Configure the io_config.yml file to connect your Mage pipeline to a snowflake data warehouse. While optional, depending on how your Snowflake DW is configured you may need to enter all information into the .yml file. It’s recommended to store sensitive information as Secrets. See the general Secrets documentation for more information.
  SNOWFLAKE_USER: username
  SNOWFLAKE_PASSWORD: password
  SNOWFLAKE_ACCOUNT: account_id.region
  SNOWFLAKE_DEFAULT_WH: null                  # Optional default warehouse
  SNOWFLAKE_DEFAULT_DB: null                  # Optional default database
  SNOWFLAKE_DEFAULT_SCHEMA: null              # Optional default schema
  SNOWFLAKE_PRIVATE_KEY_PASSPHRASE: null      # Optional private key passphrase
  SNOWFLAKE_PRIVATE_KEY_PATH: null            # Optional private key path
  SNOWFLAKE_ROLE: null                        # Optional role name
  SNOWFLAKE_TIMEOUT: null                     # Optional timeout in seconds
Enter information for the following in the Data Exporter block
  1. table_name - requires developers enter the name of their destination table
  2. database - requires developers enter the name of their destination data base
  3. schema - requires developers enter the name of their destination schema
All other information is handled in the ‘io_config.yml’ file.Example Code:
from mage_ai.settings.repo import get_repo_path
from mage_ai.io.config import ConfigFileLoader
from mage_ai.io.snowflake import Snowflake
from pandas import DataFrame
from os import path

if 'data_exporter' not in globals():
    from mage_ai.data_preparation.decorators import data_exporter


@data_exporter
def export_data_to_snowflake(df: DataFrame, **kwargs) -> None:
    """
    Template for exporting data to a Snowflake warehouse.
    Specify your configuration settings in 'io_config.yaml'.

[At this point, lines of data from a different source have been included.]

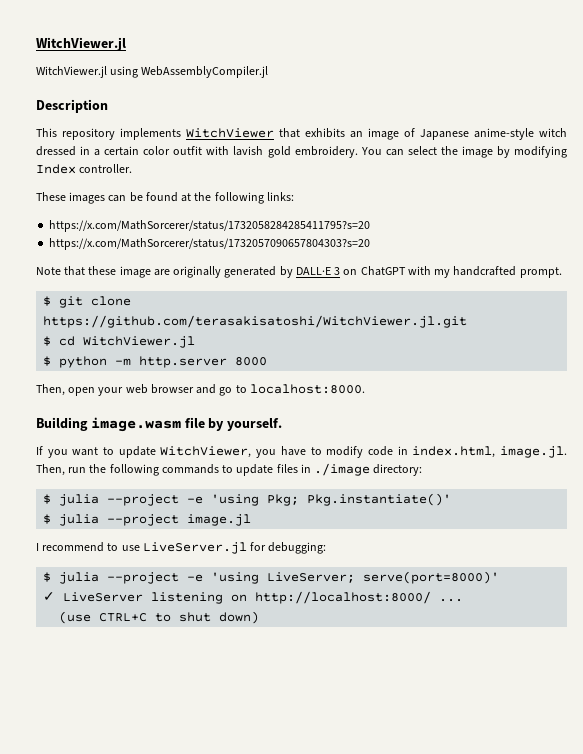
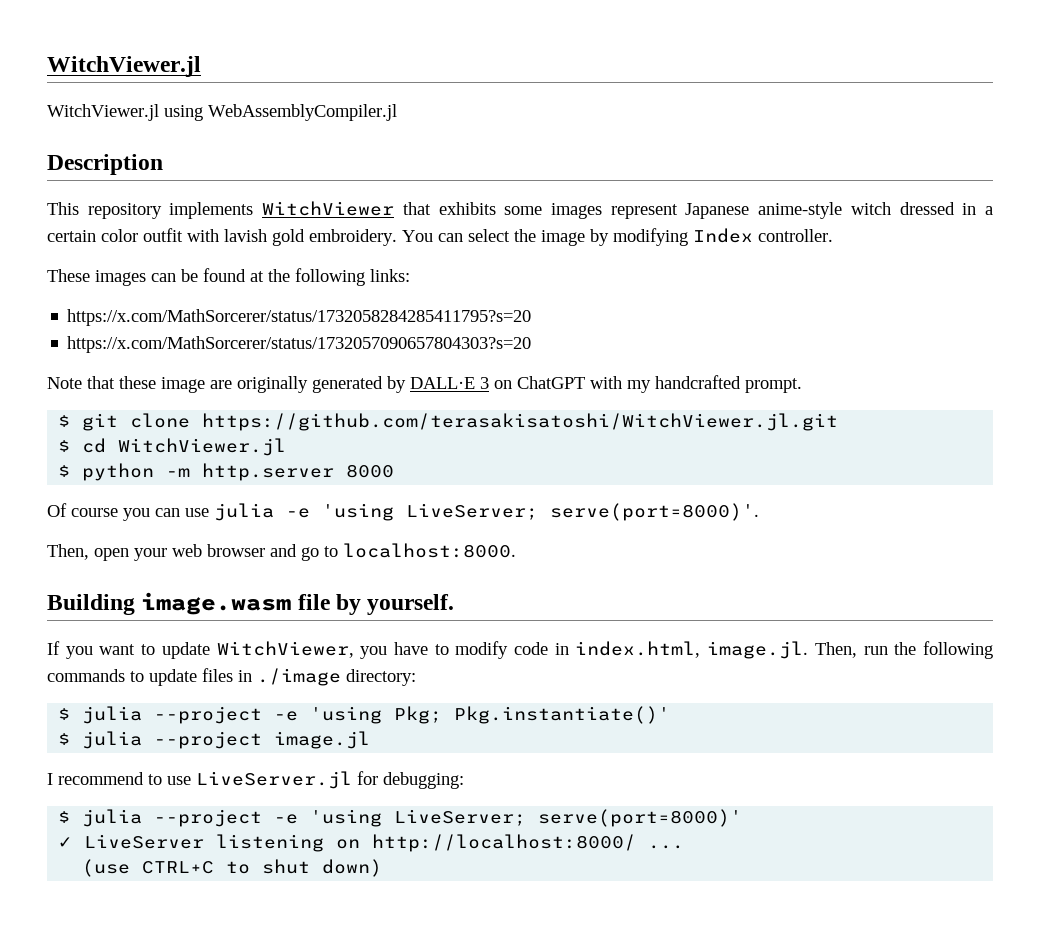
- This repository implements WitchViewer that exhibits an image of Japanese anime-style witch dressed in a certain color outfit with lavish gold embroidery.
+ This repository implements WitchViewer that exhibits some images represent Japanese anime-style witch dressed in a certain color outfit with lavish gold embroidery.
+ Of course you can use julia -e 'using LiveServer; serve(port=8000)'.

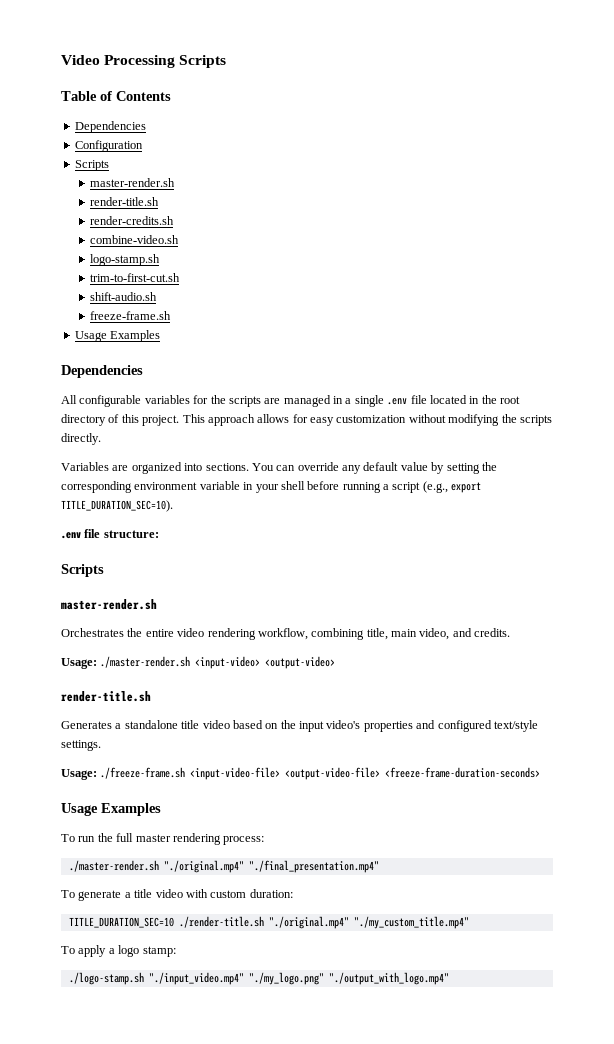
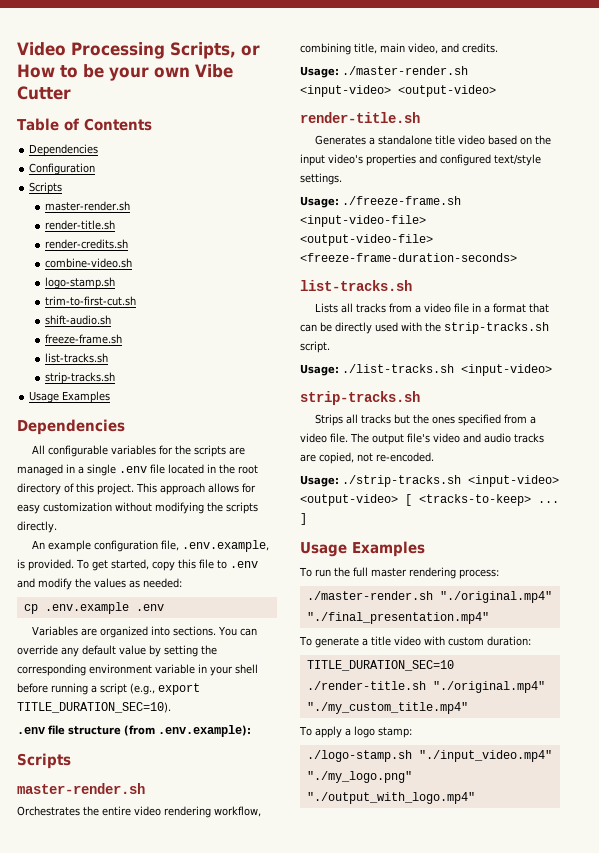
- Video Processing Scripts
+ Video Processing Scripts, or How to be your own Vibe Cutter
  freeze-frame.sh
+ list-tracks.sh
+ strip-tracks.sh
+ An example configuration file, .env.example, is provided. To get started, copy this file to .env and modify the values as needed:
+ cp .env.example .env
- .env file structure:
+ .env file structure (from .env.example):
  Usage: ./freeze-frame.sh <input-video-file> <output-video-file> <freeze-frame-duration-seconds>
+ list-tracks.sh
+ Lists all tracks from a video file in a format that can be directly used with the strip-tracks.sh script.
+ Usage: ./list-tracks.sh <input-video>
+ strip-tracks.sh
+ Strips all tracks but the ones specified from a video file. The output file's video and audio tracks are copied, not re-encoded.
+ Usage: ./strip-tracks.sh <input-video> <output-video> [ <tracks-to-keep> ... ]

    Docs: https://docs.mage.ai/design/data-loading#snowflake
    """
    table_name = 'your_table_name'
    database = 'your_database_name'
    schema = 'your_schema_name'
    config_path = path.join(get_repo_path(), 'io_config.yaml')
    config_profile = 'default'

    with Snowflake.with_config(ConfigFileLoader(config_path, config_profile)) as loader:
        loader.export(
            df,
            table_name,
            database,
            schema,
            if_exists='replace',  # Specify resolution policy if table already exists
        )
Configure the io_config.yml file to connect your Mage pipeline to a Azure Blob Storage. Configure some Secrets and enter them into io_config.yml file. If you need more information on entering secrets see this documentation.
  AZURE_CLIENT_ID: "{{ env_var('AZURE_CLIENT_ID') }}"
  AZURE_CLIENT_SECRET: "{{ env_var('AZURE_CLIENT_SECRET') }}"
  AZURE_STORAGE_ACCOUNT_NAME: "{{ env_var('AZURE_STORAGE_ACCOUNT_NAME') }}"
  AZURE_TENANT_ID: "{{ env_var('AZURE_TENANT_ID') }}"
Enter information for the following in the Data Exporter block
  1. container_name - requires developers enter the name of their destination container
  2. blob_path - requires developers enter the name of their destination blob path
All other information is handled in the io_config.yml file.Example Code:
from mage_ai.settings.repo import get_repo_path
from mage_ai.io.azure_blob_storage import AzureBlobStorage
from mage_ai.io.config import ConfigFileLoader
from pandas import DataFrame
from os import path

if 'data_exporter' not in globals():
    from mage_ai.data_preparation.decorators import data_exporter


@data_exporter
def export_data_to_azure_blob_storage(df: DataFrame, **kwargs) -> None:
    """
    Template for exporting data to a Azure Blob Storage.
    Specify your configuration settings in 'io_config.yaml'.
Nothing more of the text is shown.